#### Requirement
Images in the entries are to be skipped, and everything else is to be written out exactly.

☆ ☆ ☆ ☆ ☆ ☆ ☆

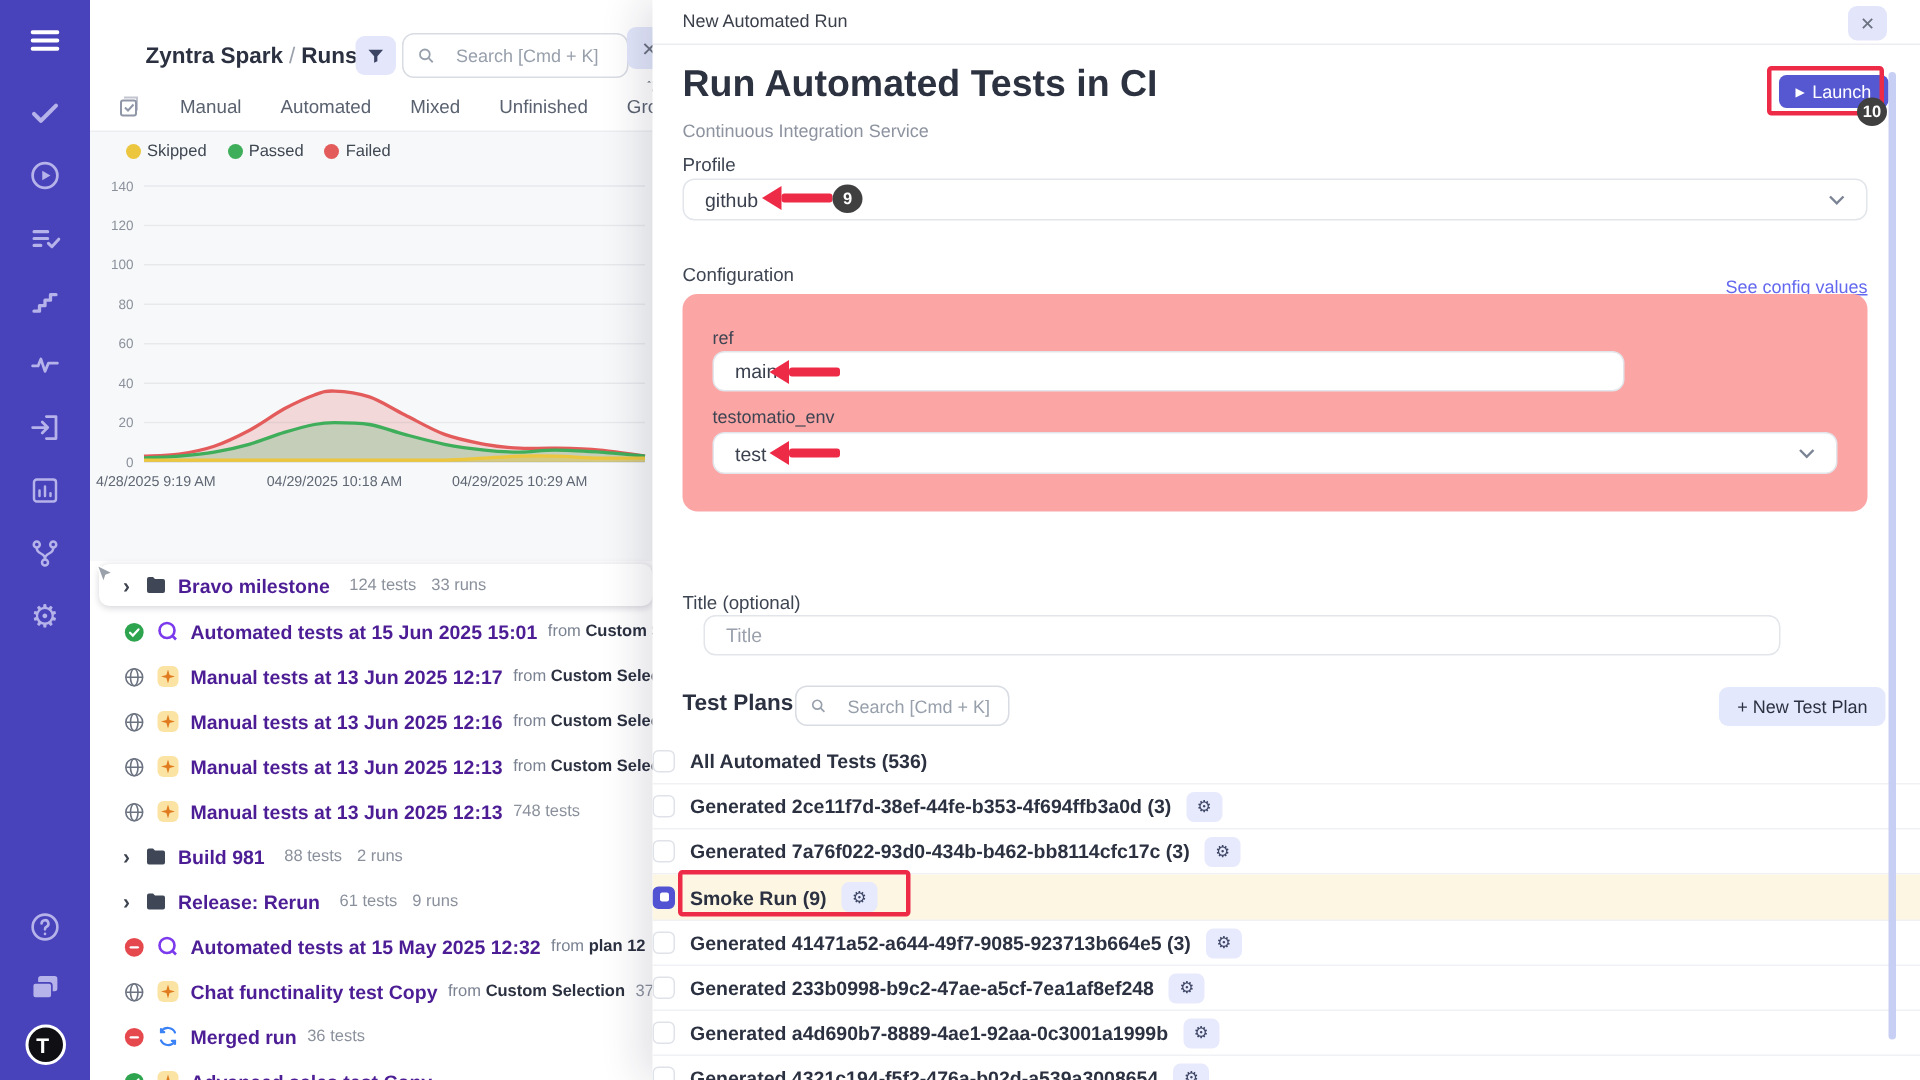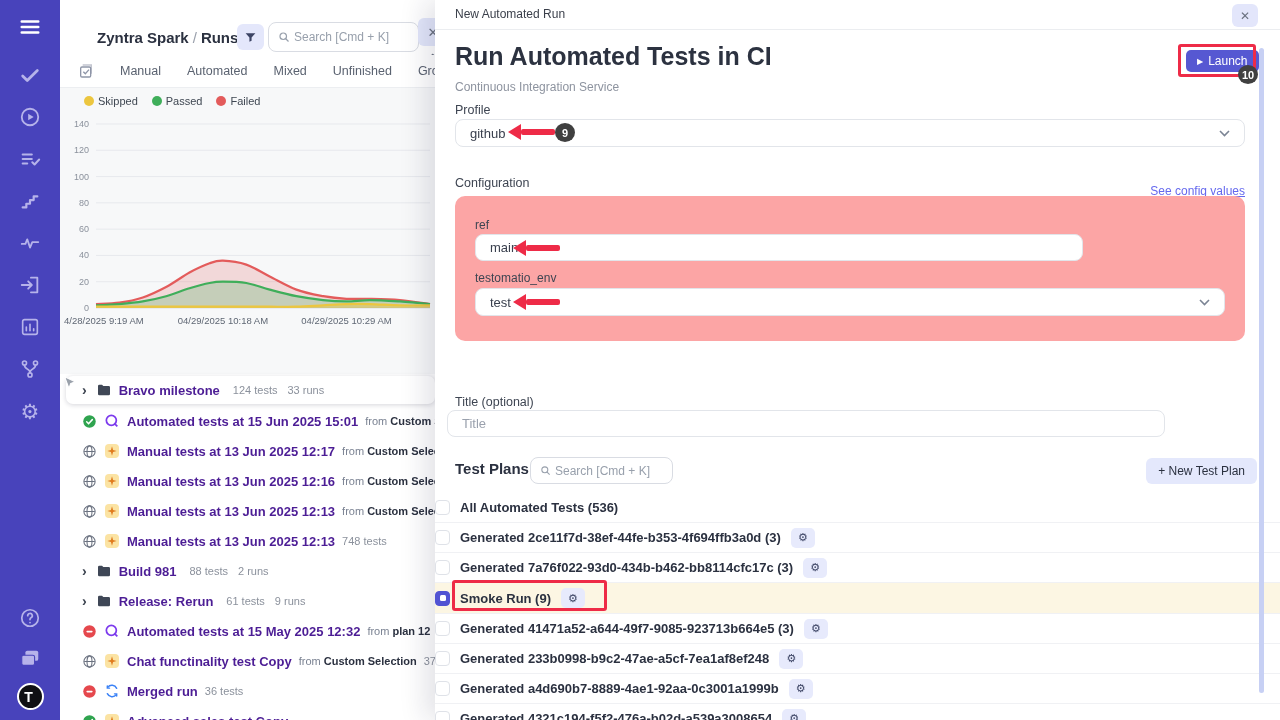--- a/index.html
+++ b/index.html
@@ -22,21 +22,21 @@
     color:#fff; font-weight:700; font-size:14px; display:flex; align-items:center; justify-content:center; }
   .logo-badge i { font-style:normal; border-left:2px solid #4ea3e8; padding-left:1px; }
 
   
   .left-panel { position:absolute; left:60px; top:0; width:375px; height:720px; background:#fff; }
   .lp-header { position:absolute; left:0; top:16px; right:0; height:55px; background:#fff;margin-left:12px; }
   .breadcrumb { position:absolute; left:25px; top:13px; font-size:15px; font-weight:700; color:#2b3140; }
   .breadcrumb .sep { color:#9aa0ac; font-weight:400; padding:0 4px; }
   .filter-btn { position:absolute; left:165px; top:8px; width:27px; height:26px; background:#e4e7fb;
     border:none; border-radius:6px; color:#3c4464; display:flex; align-items:center; justify-content:center; cursor:pointer; }
-  .searchbox { position:absolute; display:flex; align-items:center; gap:4px; background:#fff;
+  .searchbox { position:absolute; display:flex; align-items:center; gap:14px; background:#fff;
     border:1px solid #d9dce3; border-radius:8px; padding:0 9px; color:#98a0ac; }
   .lp-search { left:196px; top:6px; width:151px; height:30px; }
   .searchbox input { border:none; outline:none; width:100%; font-size:12px; color:#3a404e;
     font-family:"Liberation Sans", sans-serif; background:transparent; }
   .searchbox input::placeholder { color:#98a0ac; }
   .lp-close { position:absolute; left:346px; top:2px; width:30px; height:28px; background:#e2e6fa;
     border:none; border-radius:6px; color:#6b7280; font-size:13px; cursor:pointer; }
   .lp-sort { position:absolute; left:358px; top:36px; font-size:10px; color:#6b7280; }
   .lp-tabs { position:absolute; left:0; top:55px; right:0; height:33px; display:flex; align-items:center;
     gap:26px; padding-left:18px; border-bottom:1px solid #eceef1; background:#fff; }
@@ -536,21 +536,21 @@
     <div class="red-arrow" style="left:78px; top:240px;">
         <i class="head"></i>
         <i class="shaft"></i>
       </div>
     <div class="red-arrow" style="left:78px; top:294px;">
         <i class="head"></i>
         <i class="shaft"></i>
       </div>
 
     <label class="field-label" style="left:20px; top:395px;">Title (optional)</label>
-    <div class="inputbox" style="left:12px; top:410px; width:718px; height:27px;">
+    <div class="inputbox" style="left:34px; top:410px; width:718px; height:27px;">
       <input placeholder="Title" style="">
     </div>
 
     <div class="tp-heading">Test Plans</div>
     <div class="searchbox tp-search">
       <span class="ic">
           <svg width="11" height="11" viewBox="0 0 24 24" fill="none" stroke="currentColor" stroke-width="2.4">
             <circle cx="10.5" cy="10.5" r="6.5"></circle>
             <path d="M15.5 15.5 21 21"></path>
           </svg>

☆ ☆ ☆ ☆ ☆ ☆ ☆

#### Answer to this exercise
--- a/index.html
+++ b/index.html
@@ -22,21 +22,21 @@
     color:#fff; font-weight:700; font-size:14px; display:flex; align-items:center; justify-content:center; }
   .logo-badge i { font-style:normal; border-left:2px solid #4ea3e8; padding-left:1px; }
 
   
   .left-panel { position:absolute; left:60px; top:0; width:375px; height:720px; background:#fff; }
   .lp-header { position:absolute; left:0; top:16px; right:0; height:55px; background:#fff;margin-left:12px; }
   .breadcrumb { position:absolute; left:25px; top:13px; font-size:15px; font-weight:700; color:#2b3140; }
   .breadcrumb .sep { color:#9aa0ac; font-weight:400; padding:0 4px; }
   .filter-btn { position:absolute; left:165px; top:8px; width:27px; height:26px; background:#e4e7fb;
     border:none; border-radius:6px; color:#3c4464; display:flex; align-items:center; justify-content:center; cursor:pointer; }
-  .searchbox { position:absolute; display:flex; align-items:center; gap:4px; background:#fff;
+  .searchbox { position:absolute; display:flex; align-items:center; gap:14px; background:#fff;
     border:1px solid #d9dce3; border-radius:8px; padding:0 9px; color:#98a0ac; }
   .lp-search { left:196px; top:6px; width:151px; height:30px; }
   .searchbox input { border:none; outline:none; width:100%; font-size:12px; color:#3a404e;
     font-family:"Liberation Sans", sans-serif; background:transparent; }
   .searchbox input::placeholder { color:#98a0ac; }
   .lp-close { position:absolute; left:346px; top:2px; width:30px; height:28px; background:#e2e6fa;
     border:none; border-radius:6px; color:#6b7280; font-size:13px; cursor:pointer; }
   .lp-sort { position:absolute; left:358px; top:36px; font-size:10px; color:#6b7280; }
   .lp-tabs { position:absolute; left:0; top:55px; right:0; height:33px; display:flex; align-items:center;
     gap:26px; padding-left:18px; border-bottom:1px solid #eceef1; background:#fff; }
@@ -536,21 +536,21 @@
     <div class="red-arrow" style="left:78px; top:240px;">
         <i class="head"></i>
         <i class="shaft"></i>
       </div>
     <div class="red-arrow" style="left:78px; top:294px;">
         <i class="head"></i>
         <i class="shaft"></i>
       </div>
 
     <label class="field-label" style="left:20px; top:395px;">Title (optional)</label>
-    <div class="inputbox" style="left:12px; top:410px; width:718px; height:27px;">
+    <div class="inputbox" style="left:34px; top:410px; width:718px; height:27px;">
       <input placeholder="Title" style="">
     </div>
 
     <div class="tp-heading">Test Plans</div>
     <div class="searchbox tp-search">
       <span class="ic">
           <svg width="11" height="11" viewBox="0 0 24 24" fill="none" stroke="currentColor" stroke-width="2.4">
             <circle cx="10.5" cy="10.5" r="6.5"></circle>
             <path d="M15.5 15.5 21 21"></path>
           </svg>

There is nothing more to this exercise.